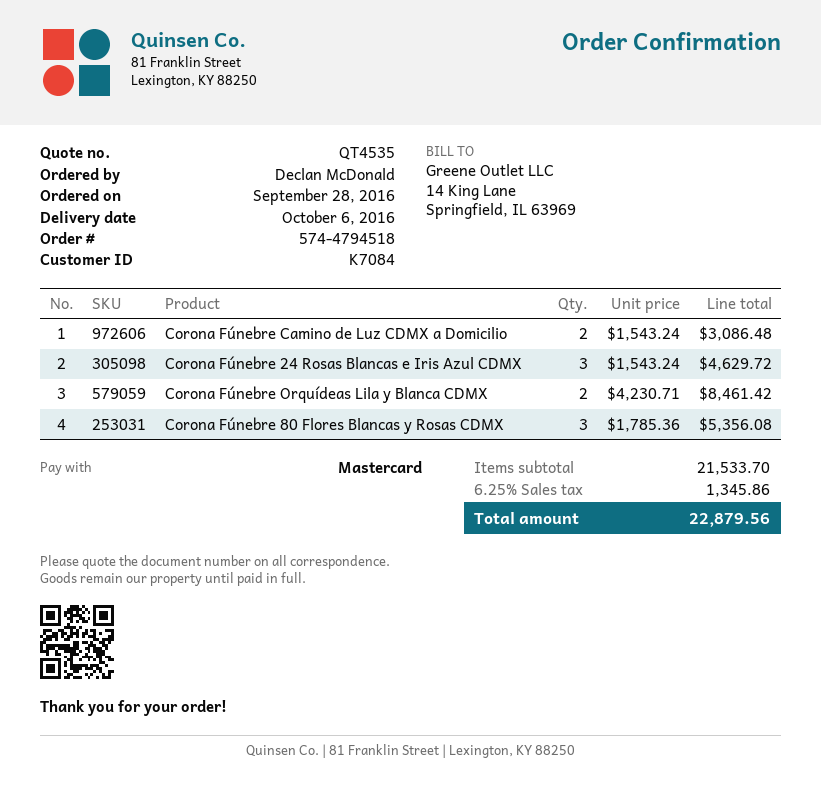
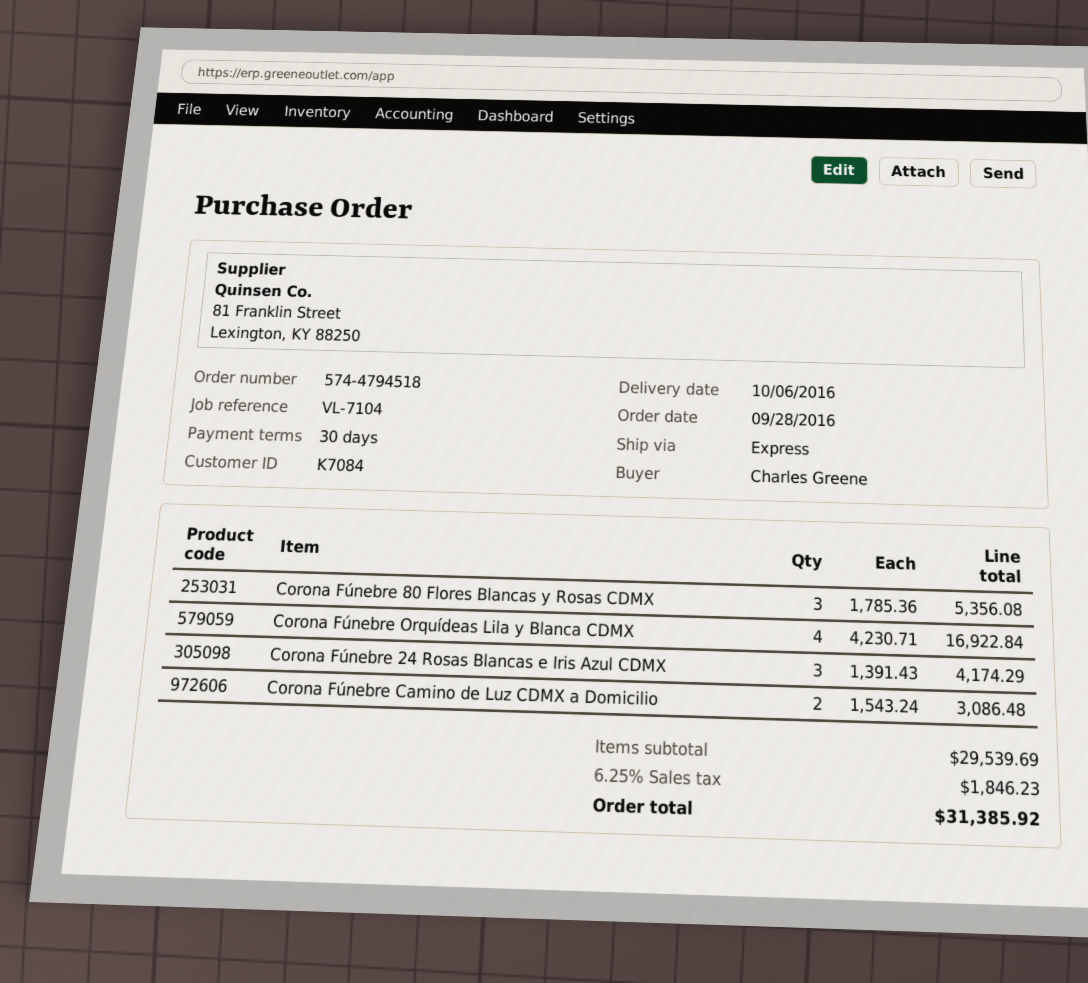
ordered by: Declan McDonald -> Charles Greene
Corona Fúnebre 24 Rosas Blancas e Iris Azul CDMX: 3 x 1543.24 = 4629.72 -> 3 x 1391.43 = 4174.29
Corona Fúnebre Orquídeas Lila y Blanca CDMX: 2 x 4230.71 = 8461.42 -> 4 x 4230.71 = 16922.84
subtotal: 21533.70 -> 29539.69
tax: 6.25% = 1345.86 -> 6.25% = 1846.23
total: 22879.56 -> 31385.92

^^^^

Exercise: Your answer is the line containing "subtotal: 21533.70 -> 29539.69" plus every line after it through the end of the entries, given again exactly and alone.

Output for this task:
subtotal: 21533.70 -> 29539.69
tax: 6.25% = 1345.86 -> 6.25% = 1846.23
total: 22879.56 -> 31385.92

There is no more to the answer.